Register the alias as an anchor

minka anchor create
PromptWhat to enter
HandleThe alias, e.g. greatcoffee123
Schemaanchor-alias
TargetThe store wallet, e.g. store1@greatcoffee.co
curl -X POST "https://{ledger-host}/v2/anchors" \
  -H "Content-Type: application/json" \
  -H "Authorization: Bearer {your-token}" \
  -H "x-ledger: {your-ledger}" \
  -d '{
    "data": {
      "handle": "greatcoffee123",
      "schema": "anchor-alias",
      "target": "store1@greatcoffee.co"
    }
  }'
POST /v2/anchors
// SDK setup: see How to Connect to a Ledger
// /moving-money/connect-to-ledger
const { response } = await sdk.anchor
  .init()
  .data({
    handle: 'greatcoffee123',
    schema: 'anchor-alias',
    target: 'store1@greatcoffee.co',
  })
  .hash()
  .sign([{ keyPair }])
  .send()
import java.net.URI;
import java.net.http.HttpClient;
import java.net.http.HttpRequest;
import java.net.http.HttpResponse;

HttpClient client = HttpClient.newHttpClient();

String json = """
    {
      "data": {
        "handle": "greatcoffee123",
        "schema": "anchor-alias",
        "target": "store1@greatcoffee.co"
      }
    }
    """;

HttpRequest request = HttpRequest.newBuilder()
    .uri(URI.create("https://{ledger-host}/v2/anchors"))
    .header("Content-Type", "application/json")
    .header("Authorization", "Bearer {your-token}")
    .header("x-ledger", "{your-ledger}")
    .POST(HttpRequest.BodyPublishers.ofString(json))
    .build();

HttpResponse<String> response = client.send(
    request, HttpResponse.BodyHandlers.ofString());
using System.Net.Http;
using System.Text;

using var client = new HttpClient();
client.DefaultRequestHeaders.Add("Authorization", "Bearer {your-token}");
client.DefaultRequestHeaders.Add("x-ledger", "{your-ledger}");

var json = """
    {
      "data": {
        "handle": "greatcoffee123",
        "schema": "anchor-alias",
        "target": "store1@greatcoffee.co"
      }
    }
    """;

var content = new StringContent(json, Encoding.UTF8, "application/json");
var response = await client.PostAsync(
    "https://{ledger-host}/v2/anchors", content);
var body = await response.Content.ReadAsStringAsync();

The curl examples use a Bearer token for authentication.

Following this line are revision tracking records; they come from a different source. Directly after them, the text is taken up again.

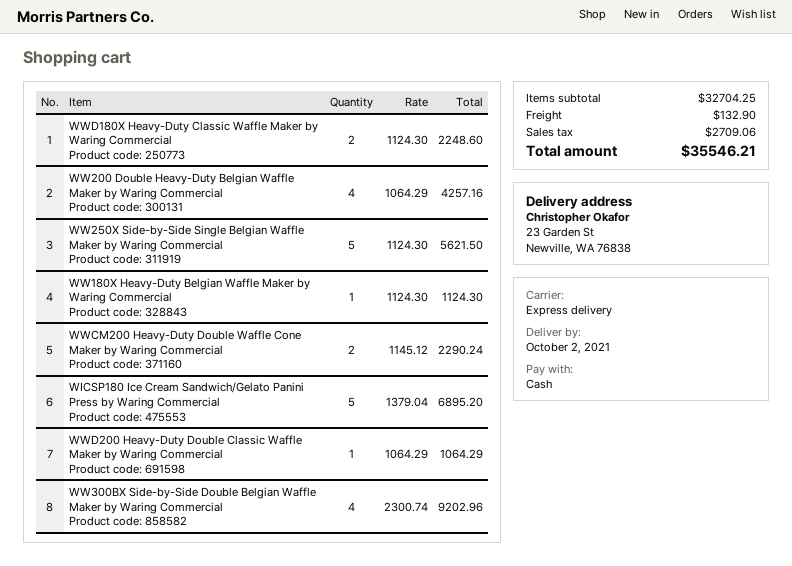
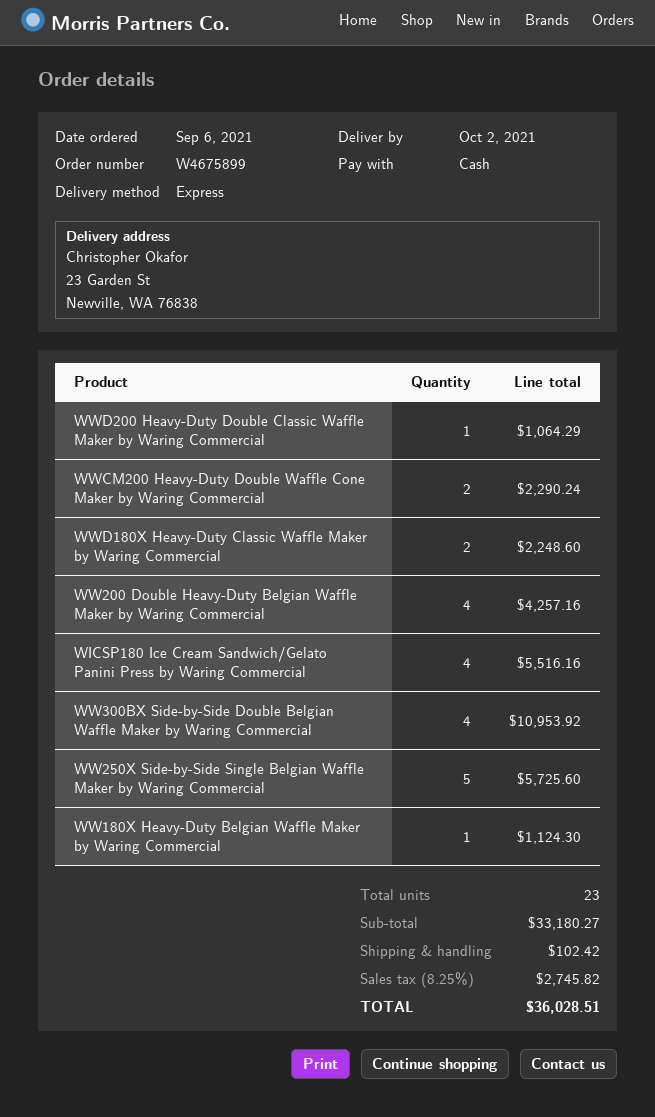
WW250X Side-by-Side Single Belgian Waffle Maker by Waring Commercial: 5 for 5621.50 -> 5 for 5725.60
WICSP180 Ice Cream Sandwich/Gelato Panini Press by Waring Commercial: 5 for 6895.20 -> 4 for 5516.16
WW300BX Side-by-Side Double Belgian Waffle Maker by Waring Commercial: 4 for 9202.96 -> 4 for 10953.92
subtotal: 32704.25 -> 33180.27
shipping: 132.90 -> 102.42
tax: 2709.06 -> 2745.82
total: 35546.21 -> 36028.51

In production, every mutation also requires a cryptographic signature — see Sign Payments for the full signing flow. The TypeScript SDK handles signing automatically.

Three fields. The handle is the identifier customers will type — a short, memorable alias scoped to the ledger. The schema field tells the ledger this is a plain alias lookup — no QR encoding, no payload generation. The target points to the store wallet that the identifier should resolve to.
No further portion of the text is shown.